Take Volvo’s XE-Adaptive Gearing package, for example. The XE package was originally introduced in 2012, and at the time, it allowed the vehicle to operate at 1,150 RPMs at 65 MPH. The OE accomplished this by integrating the Volvo engine, I-Shift automated manual transmission, low-profile tires and a rear axle ratio of 2.64. The recently introduced XE-Adaptive Gearing package allows the vehicle to drive loaded in direct drive and unloaded in over-drive by using a faster rear axle ratio (2.47) than the XE economy package. With the vehicle unloaded, the truck will run down the highway under 1,100 RPMs.
While efficiency is a large part of the growing adoption of truck equipment, it’s not the only factor. “We see continued demand for automated transmissions in 2015 as a shortage of drivers may force fleets to hire novice drivers who have limited experience on manual transmissions,” explained Wade Long, director of product marketing, Volvo Trucks in North America. “We anticipate that the market share for 6×2 axle configurations will grow in the coming years as more customers try them and their perception of performance improves. Higher freight volumes and a lack of drivers have led truck owners to consider new ways to haul more payload.”
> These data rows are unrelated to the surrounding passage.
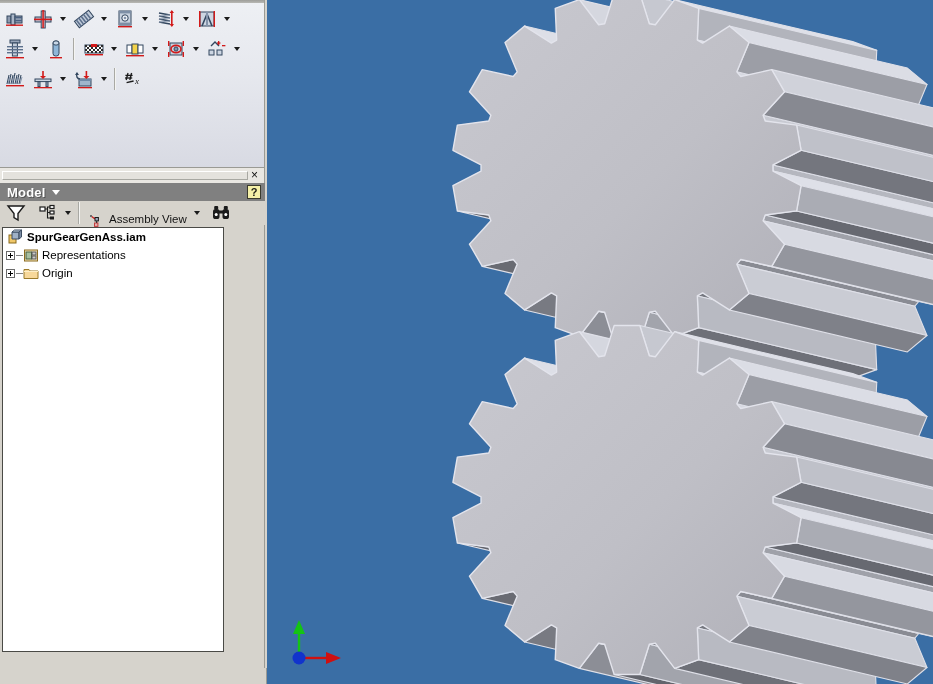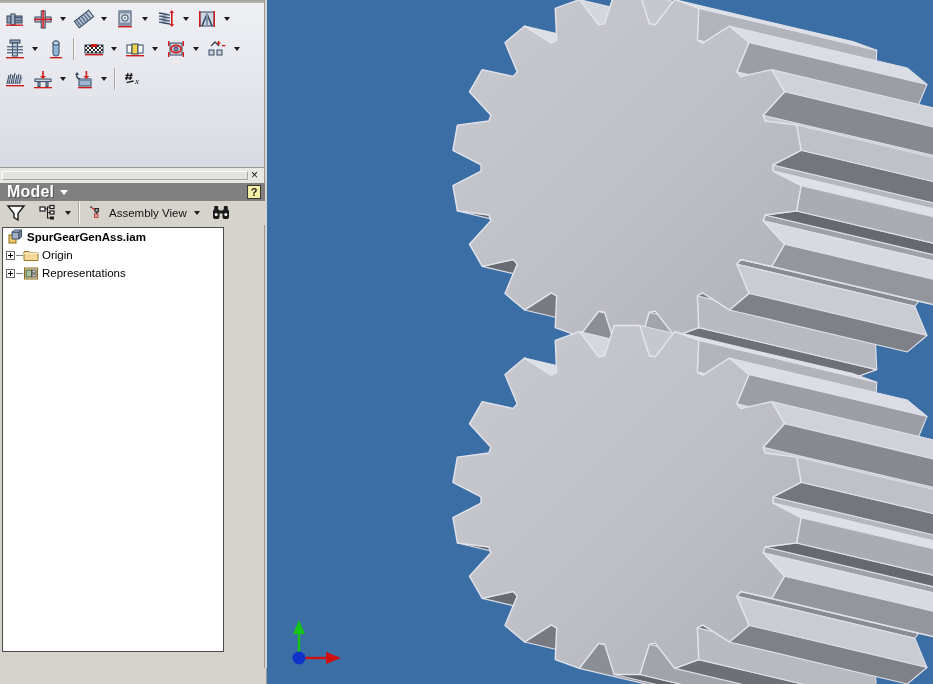"Model" #browser-title-text { font-size: 16px -> 13px }
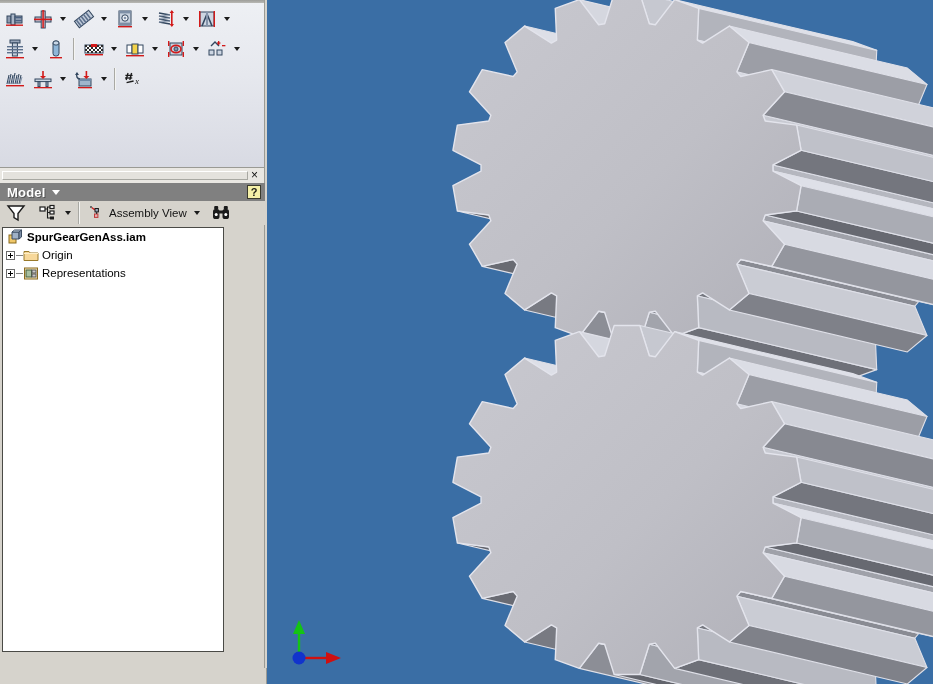"Assembly View" #assembly-view-btn { align-items: center -> flex-start }
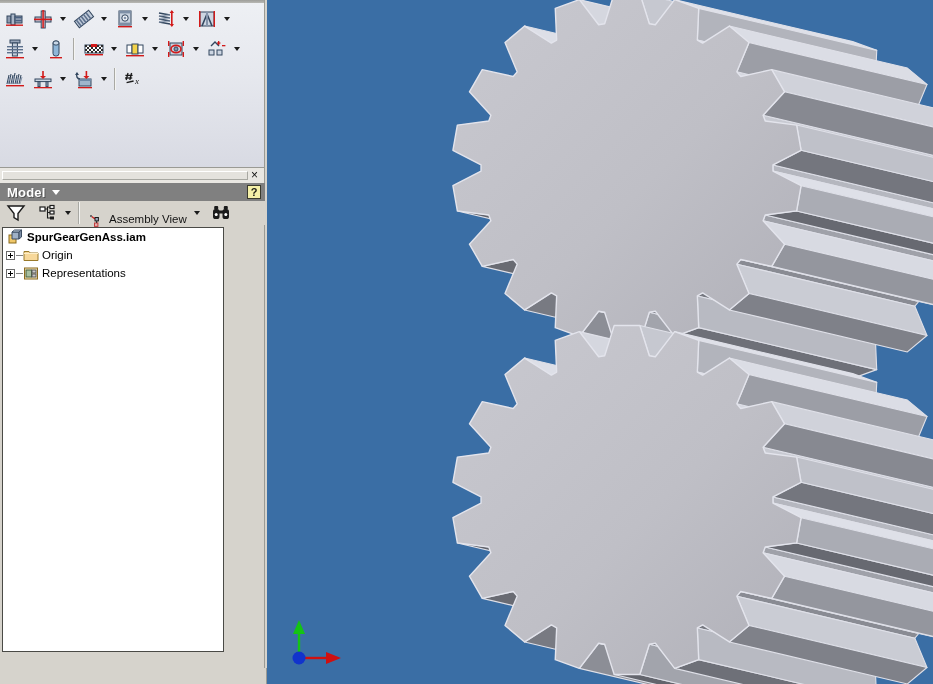"Origin" div.tree-row { order: before "Representations" -> after "Representations" }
Just as the driver shortage could impact the demand for AMTs, keeping current and future drivers safe will play a larger role in truck efficiency packages. You can expect to see increased integration of all truck equipment and components as OEs and suppliers focus their offerings and set out to show how they positively impact the bottom line.
“We see enhanced systems—for collision mitigation, lane departure, stability control and adaptive cruise—coming from suppliers that we will integrate in our vehicles to provide increased control for the use of our vehicles,” said Jodi Presswood, vice president and general manager, heavy truck product line for Navistar.
While Fleet Equipment will keep an eye on all the innovative truck equipment of today and tomorrow, the big takeaway from 2015 is going to be integration. To get the most efficiency out of the truck and take a step toward meeting future regulations, the truck has to be more than just a sum of its parts. It has to be a symphony of productivity, working in concert to create efficient harmonies.